RAW DATA:
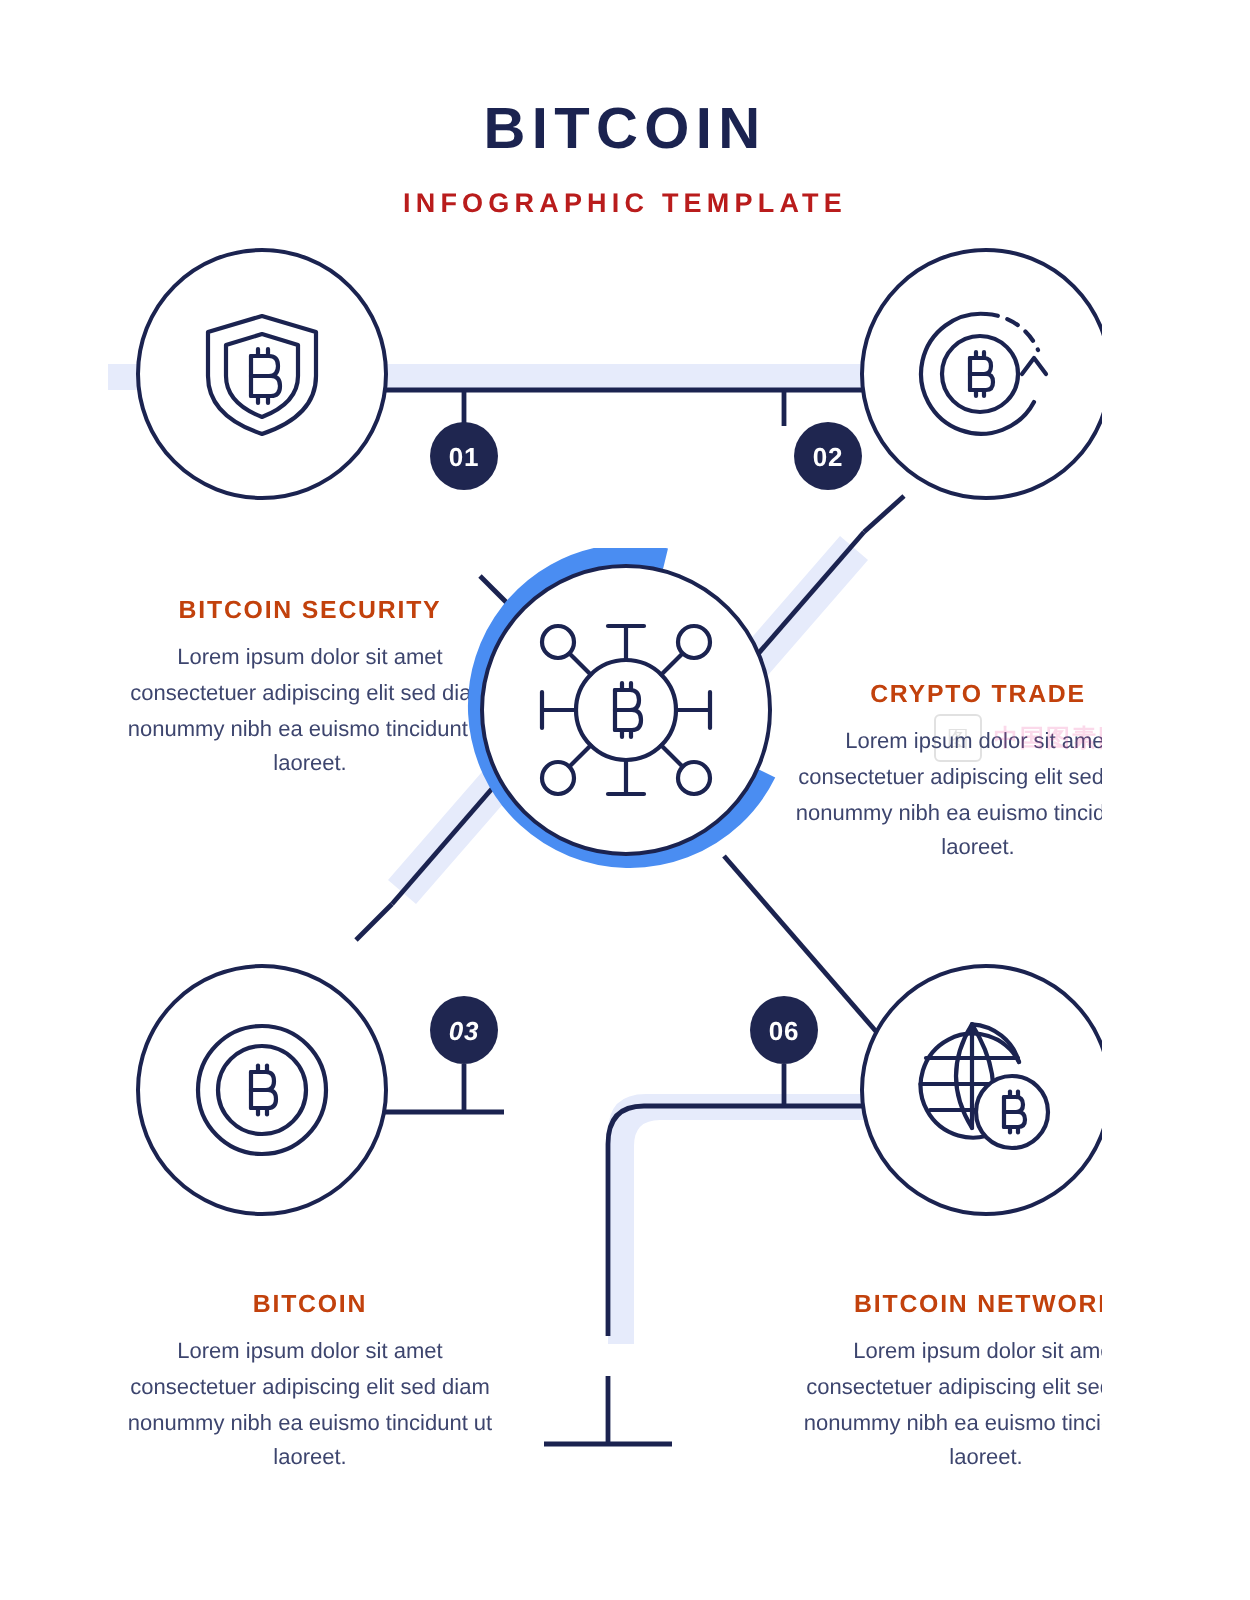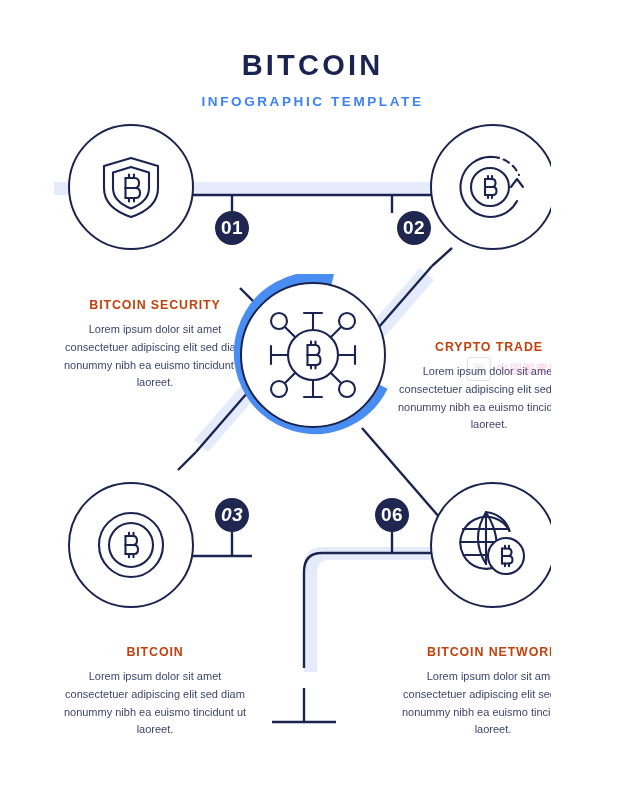--- a/index.html
+++ b/index.html
@@ -39,7 +39,7 @@
     font-size: 13.5px;
     letter-spacing: 2.6px;
     font-weight: bold;
-    color: #3b82f6;
+    color: #b91c1c;
   }
 
   

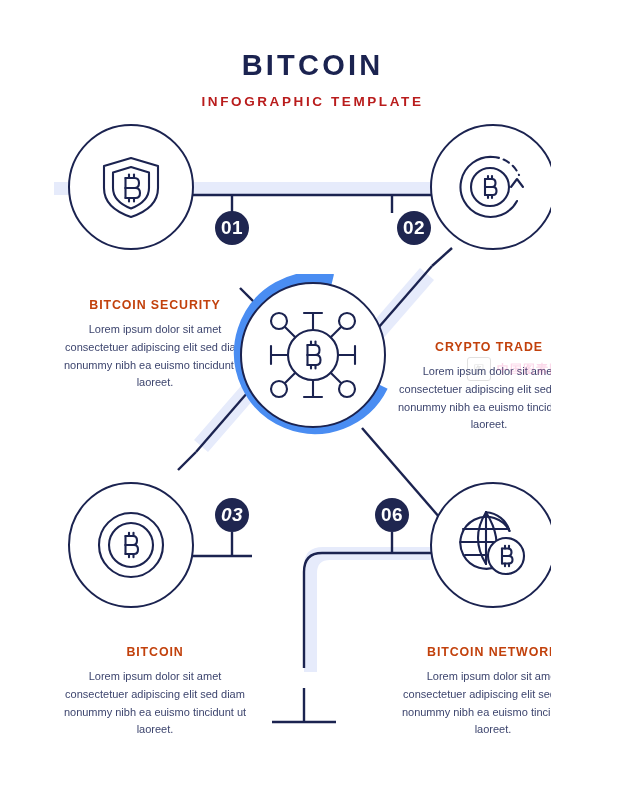--- a/index.html
+++ b/index.html
@@ -102,7 +102,7 @@
     border-radius: 50%;
     background: #1f2650;
     color: #ffffff;
-    font-size: 19px;
+    font-size: 13px;
     font-weight: bold;
     letter-spacing: 0.4px;
     display: flex;

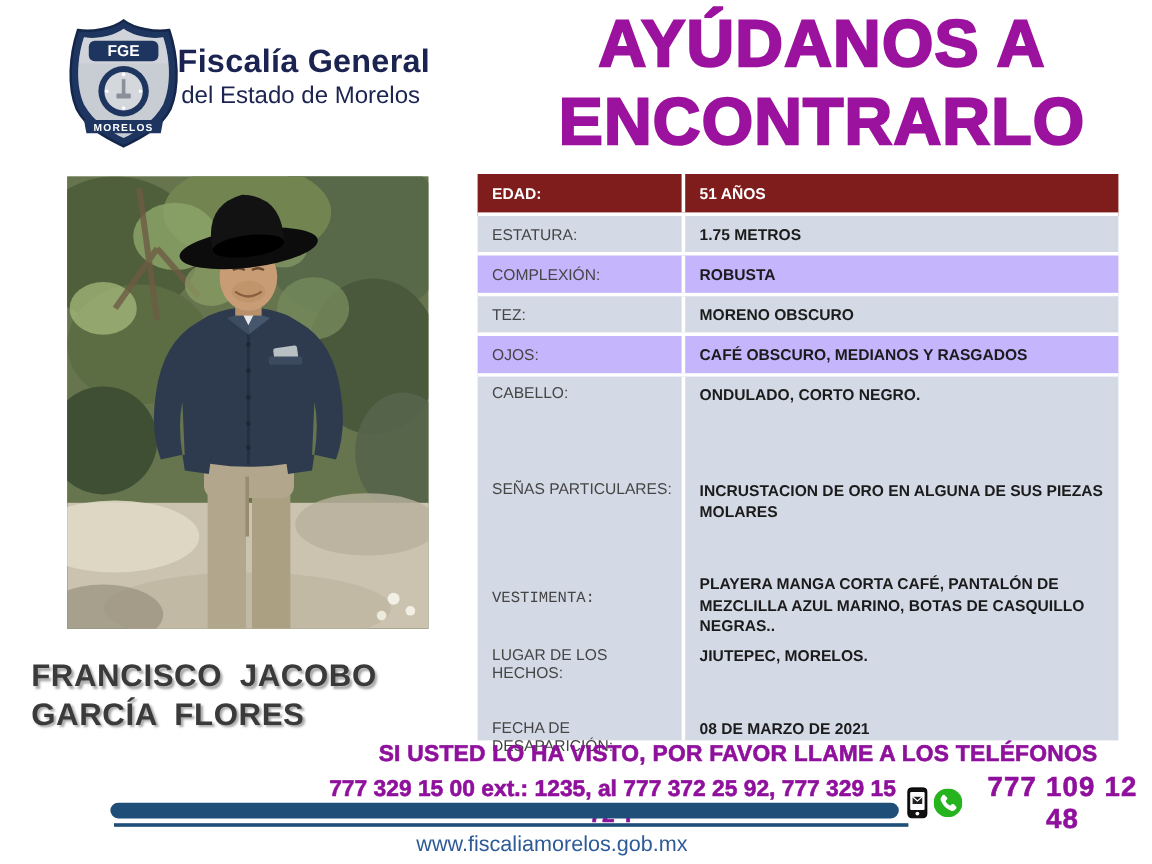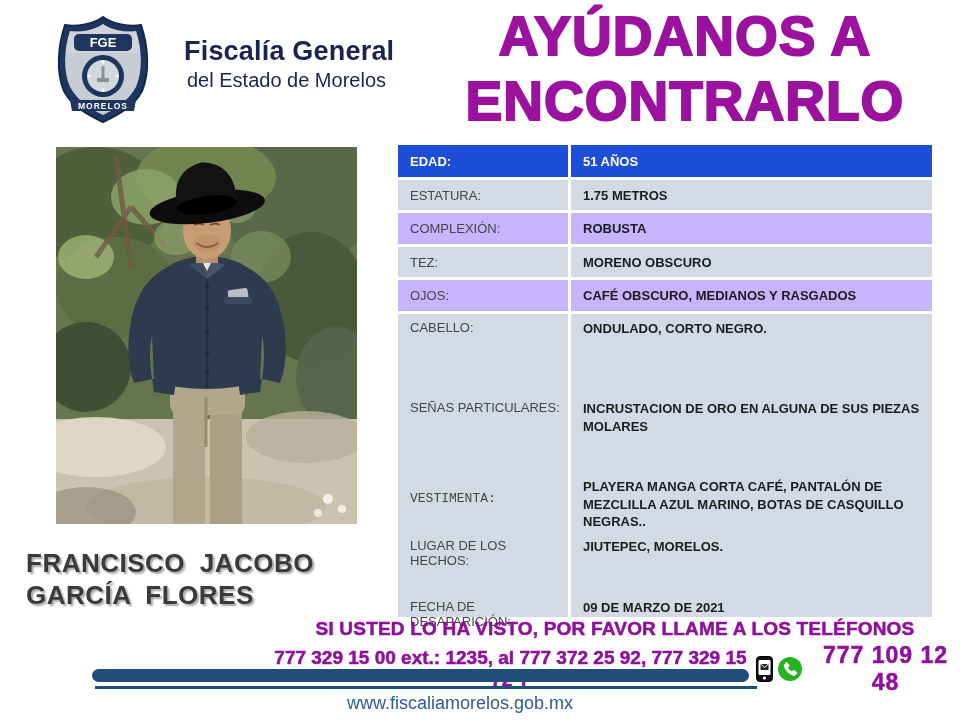--- a/index.html
+++ b/index.html
@@ -9,7 +9,7 @@
   }
   
   .logo{position:absolute;left:52px;top:14px;width:102px;height:110px;}
-  .org-text{position:absolute;left:148px;top:36px;color:#1B2350;line-height:1.15;margin-left:36px;}
+  .org-text{position:absolute;left:148px;top:36px;color:#1B2350;line-height:1.15;}
   .org-line1{font-size:27px;font-weight:bold;letter-spacing:0.2px;}
   .org-line2{font-size:20px;margin-top:2px;margin-left:3px;}
   .title{

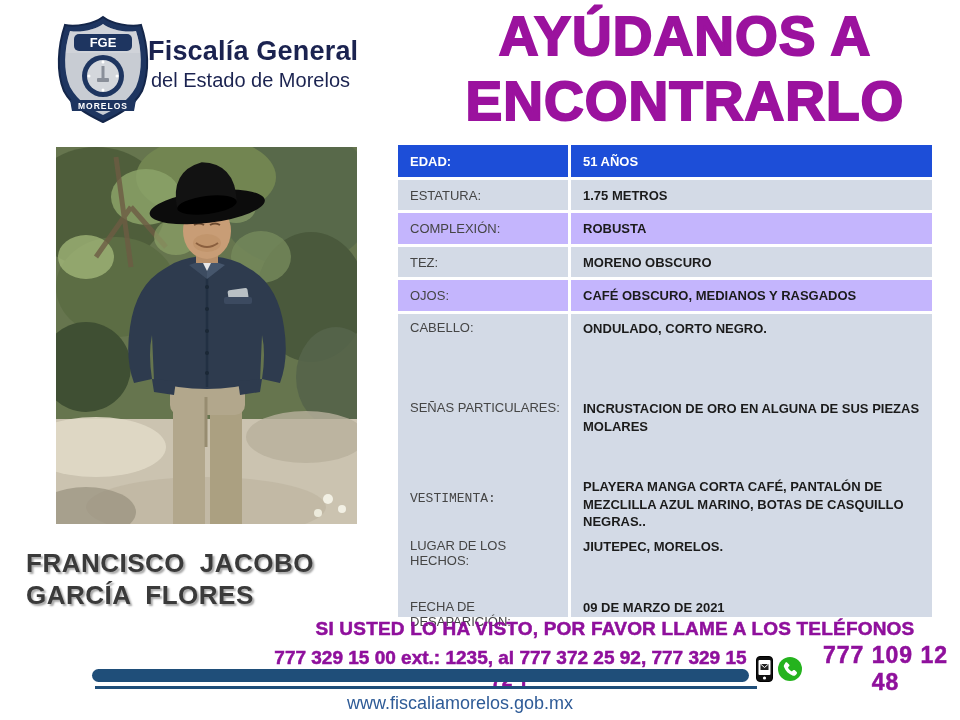--- a/index.html
+++ b/index.html
@@ -32,7 +32,7 @@
   .t-row .divider{background:#ffffff;}
   .t-label{padding:9px 4px 9px 12px;color:#454545;display:flex;align-items:center;}
   .t-value{padding:9px 4px 9px 12px;color:#1B1B1B;font-weight:bold;display:flex;align-items:center;border-radius:10px;}
-  .r-header{background:#1d4ed8;height:32px;}
+  .r-header{background:#7f1d1d;height:32px;}
   .r-header .t-label,.r-header .t-value{color:#ffffff;font-weight:bold;padding-top:0;padding-bottom:0;}
   .band-dark{background:#D3DAE6;height:30px;}
   .band-dark .t-label,.band-dark .t-value{padding-top:0;padding-bottom:0;}

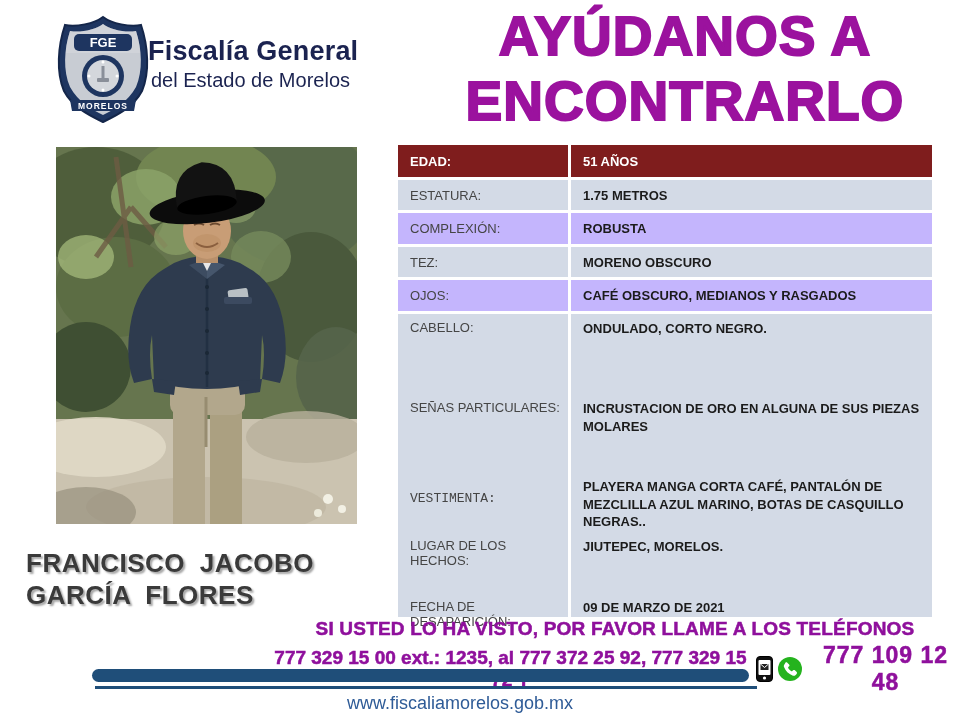--- a/index.html
+++ b/index.html
@@ -207,7 +207,7 @@
     </div>
     <div class="pair p-fecha">
       <div class="t-label">FECHA DE DESAPARICIÓN:</div>
-      <div class="t-value">09 DE MARZO DE 2021</div>
+      <div class="t-value">08 DE MARZO DE 2021</div>
     </div>
   </div>
 </div>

TASK DIRECTIONS:
Looking at the material above, please state how many lines include the string "header", and give only that number.

RESPONSE:
3